* [Prompt]:
Every record needs to come back as written, except for the pictures.

***** Given information

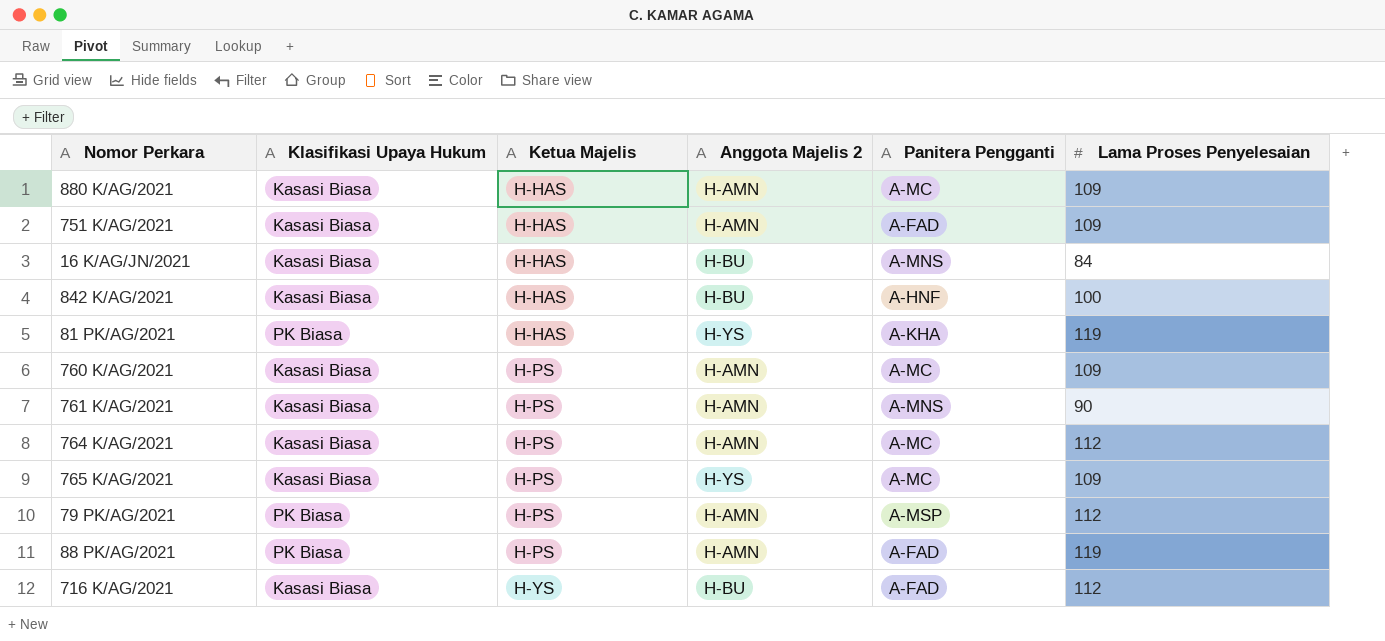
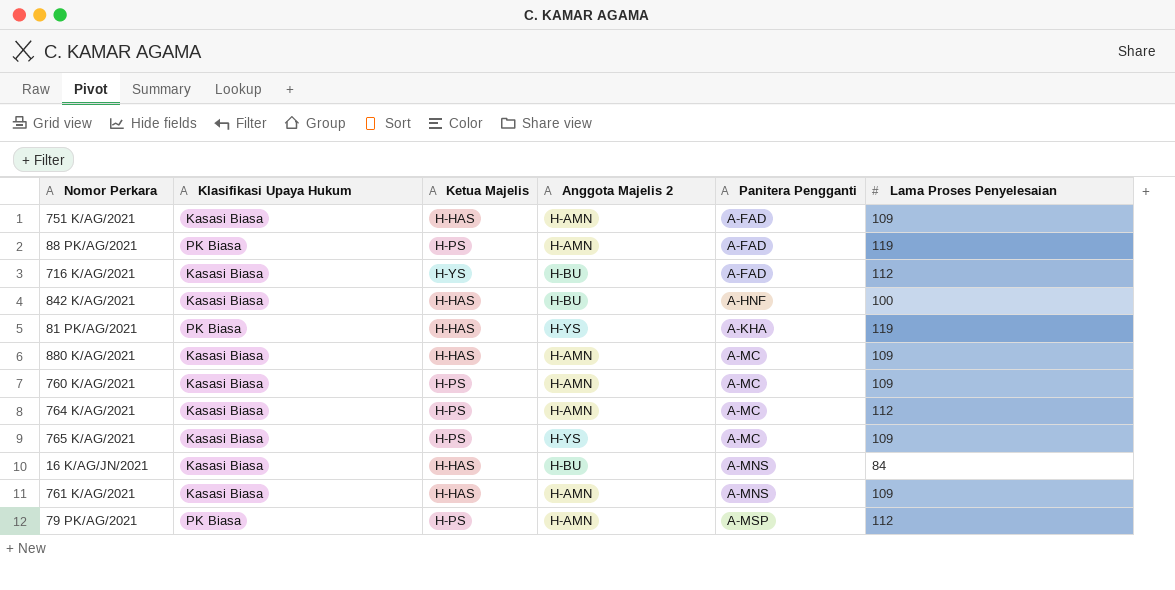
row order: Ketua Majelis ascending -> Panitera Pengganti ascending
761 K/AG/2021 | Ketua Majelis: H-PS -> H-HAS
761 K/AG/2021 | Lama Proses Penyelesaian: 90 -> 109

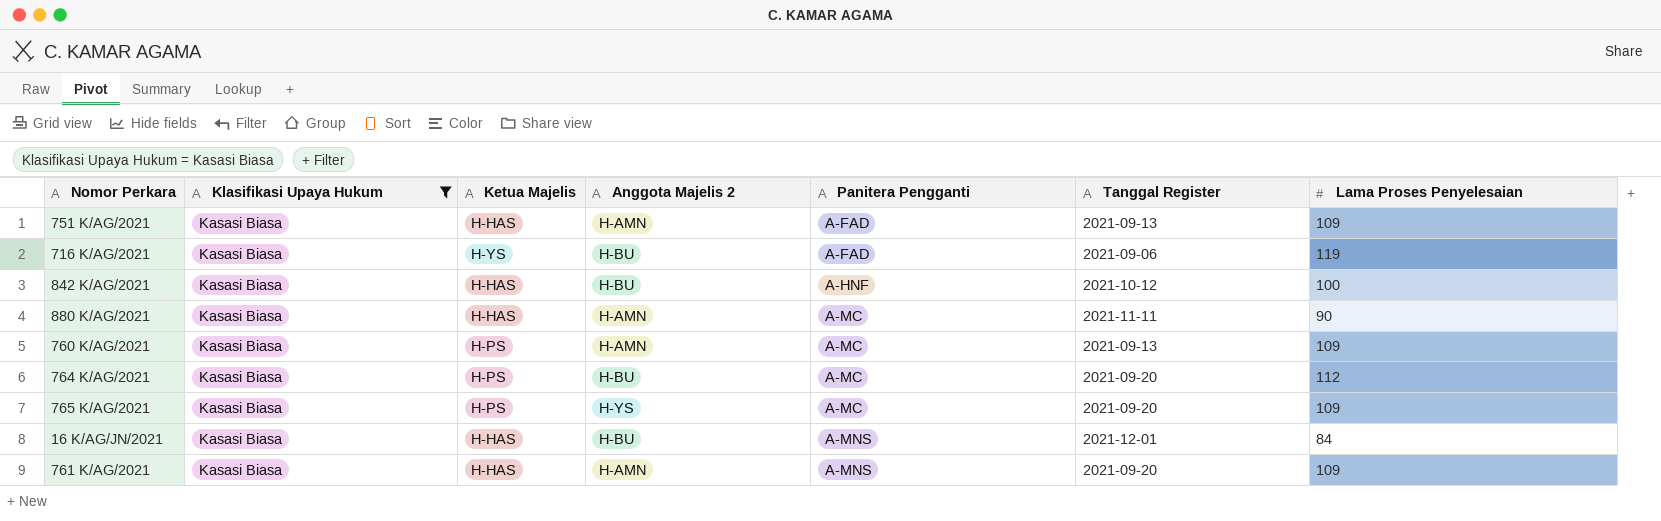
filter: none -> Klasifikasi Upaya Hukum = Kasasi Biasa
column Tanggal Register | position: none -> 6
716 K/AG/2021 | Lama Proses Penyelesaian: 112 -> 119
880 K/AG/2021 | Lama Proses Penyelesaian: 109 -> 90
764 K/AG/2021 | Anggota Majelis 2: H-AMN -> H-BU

**********

* [Exercise solution]:
row order: Ketua Majelis ascending -> Panitera Pengganti ascending
761 K/AG/2021 | Ketua Majelis: H-PS -> H-HAS
761 K/AG/2021 | Lama Proses Penyelesaian: 90 -> 109

filter: none -> Klasifikasi Upaya Hukum = Kasasi Biasa
column Tanggal Register | position: none -> 6
716 K/AG/2021 | Lama Proses Penyelesaian: 112 -> 119
880 K/AG/2021 | Lama Proses Penyelesaian: 109 -> 90
764 K/AG/2021 | Anggota Majelis 2: H-AMN -> H-BU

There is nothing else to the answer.